Home Gym Setup for Beginners: Complete Guide
Creating a home gym is one of the best investments you can make in your health. No more excuses - the gym is always open, there are no queues, and in the long run, it saves significant money.
Why a Home Gym?
Advantages:
- Time - No need to commute, change, wait
- Convenience - Train when you want, in whatever clothes you want
- Hygiene - Use only your own equipment
- Privacy - No judgmental looks or waiting lines
- Long-term savings - Gym membership €50/month = €600/year
- Family - Whole family can use it
Challenges:
- Initial investment - Requires one-time expense
- Space - Needs dedicated area
- Motivation - Must maintain discipline yourself
- Equipment limits - Don't have all gym machines
Space Planning
Minimum Space:
- Free weights + bench: 2x3 meters
- Rack + bar + bench: 3x3 meters
- Complete home gym: 4x5 meters or more
Ceiling Height:
- Minimum: 2.4 meters (overhead press seated)
- Ideal: 2.7+ meters (pullups, overhead press standing)
Possible Locations:
1. Garage - Most popular, good space
2. Basement - Good insulation, stable temperature
3. Spare room - Convenient but limited
4. Balcony/Terrace - Seasonal use
Flooring:
- Exercise mat flooring - €10-20/m²
- Rubber puzzle tiles - €20-30/m²
- Professional rubber platform - €50-100/m²
Home Gym Budget Options
1. Minimalist Start (€100-200)
If space and budget are limited, you can start very simply.
Basic Equipment:
- Adjustable dumbbells (2-20kg) - €50-100
- Doorway pull-up bar - €20-30
- Exercise mat - €15-25
- Resistance bands set - €20-40
Possible Workouts:
- Bodyweight training
- Dumbbell strength training
- HIIT and cardio
- Stretching and mobility
Suits: Beginners, small spaces, supplement to gym membership.
2. Basic Setup (€500-800)
This allows you to do most effective workouts.
Equipment:
- Adjustable dumbbells (up to 40kg) - €150-250
- Adjustable bench - €100-200
- Barbell set (120kg) - €150-250
- Squat stands - €80-150
- Pull-up bar - €30-50
- Exercise mat - €20-30
Possible Workouts:
- Complete strength training
- Barbell compound exercises
- Progressive overload
Suits: Serious hobbyists wanting to progress.
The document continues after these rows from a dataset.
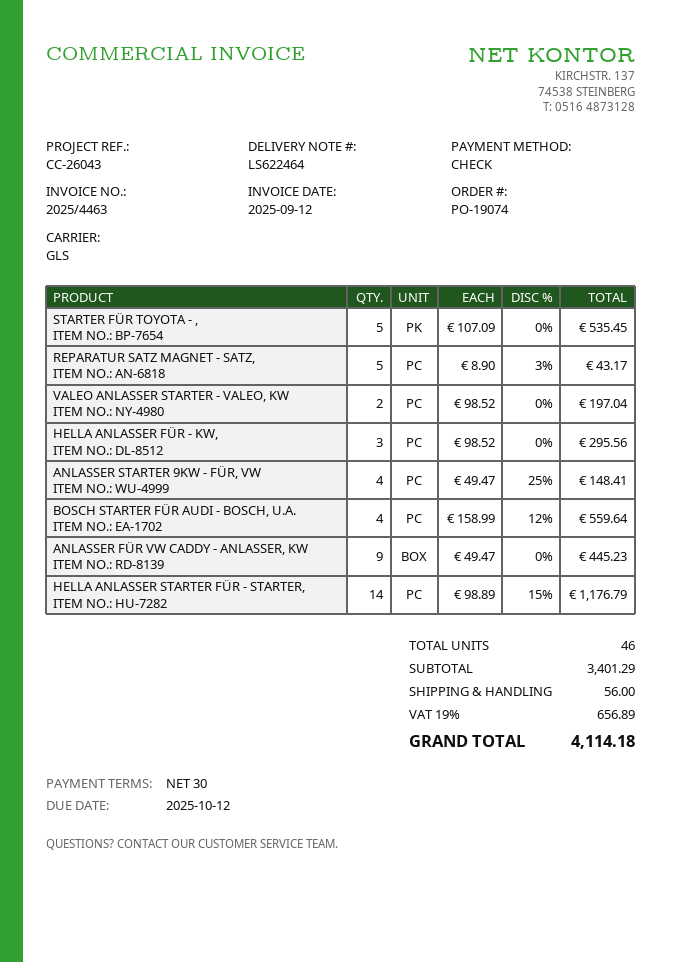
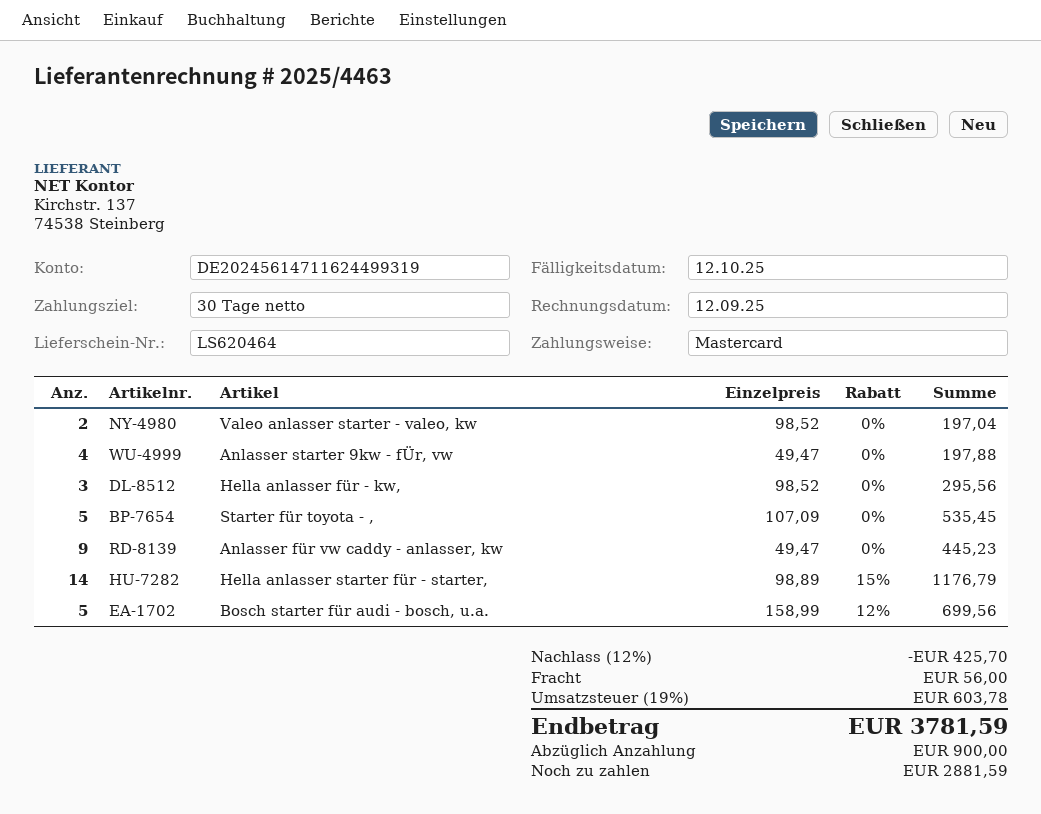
delivery note number: LS622464 -> LS620464
payment method: cheque -> Mastercard
REPARATUR SATZ MAGNET - SATZ,: 5 x 8.90 - 3% = 43.17 -> none
ANLASSER STARTER 9KW - FÜR, VW: 4 x 49.47 - 25% = 148.41 -> 4 x 49.47 = 197.88
BOSCH STARTER FÜR AUDI - BOSCH, U.A.: 4 x 158.99 - 12% = 559.64 -> 5 x 158.99 - 12% = 699.56
discount: none -> 12% = 425.70
tax: 19% = 656.89 -> 19% = 603.78
total: 4114.18 -> 3781.59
3. Complete Home Gym (€1500-3000)
Almost everything you'd find in a regular gym.
Equipment:
- Power rack/cage - €400-800
- Olympic barbell set (150-200kg) - €300-500
- Adjustable bench - €150-300
- Adjustable dumbbells (up to 50kg) - €300-500
- Lat pulldown or cable attachments - €100-200
- Rubber floor tiles - €100-200
- Bands and accessories - €50-100
Extras:
- Cable system - €300-600
- Treadmill or airbike - €500-1500
- Dip bars - €50-100
Suits: Dedicated trainers wanting gym-level at home.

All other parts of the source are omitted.